Source records
***

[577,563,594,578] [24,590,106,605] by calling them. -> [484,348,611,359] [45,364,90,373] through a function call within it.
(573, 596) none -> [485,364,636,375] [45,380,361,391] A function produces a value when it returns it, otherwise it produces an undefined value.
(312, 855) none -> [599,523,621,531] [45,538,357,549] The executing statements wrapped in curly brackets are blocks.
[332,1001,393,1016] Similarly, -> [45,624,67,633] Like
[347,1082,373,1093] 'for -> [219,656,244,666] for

***

◆ What to work on
The task calls for all lines in the entries that hold "none".

◆ Solution to this exercise
(573, 596) none -> [485,364,636,375] [45,380,361,391] A function produces a value when it returns it, otherwise it produces an undefined value.
(312, 855) none -> [599,523,621,531] [45,538,357,549] The executing statements wrapped in curly brackets are blocks.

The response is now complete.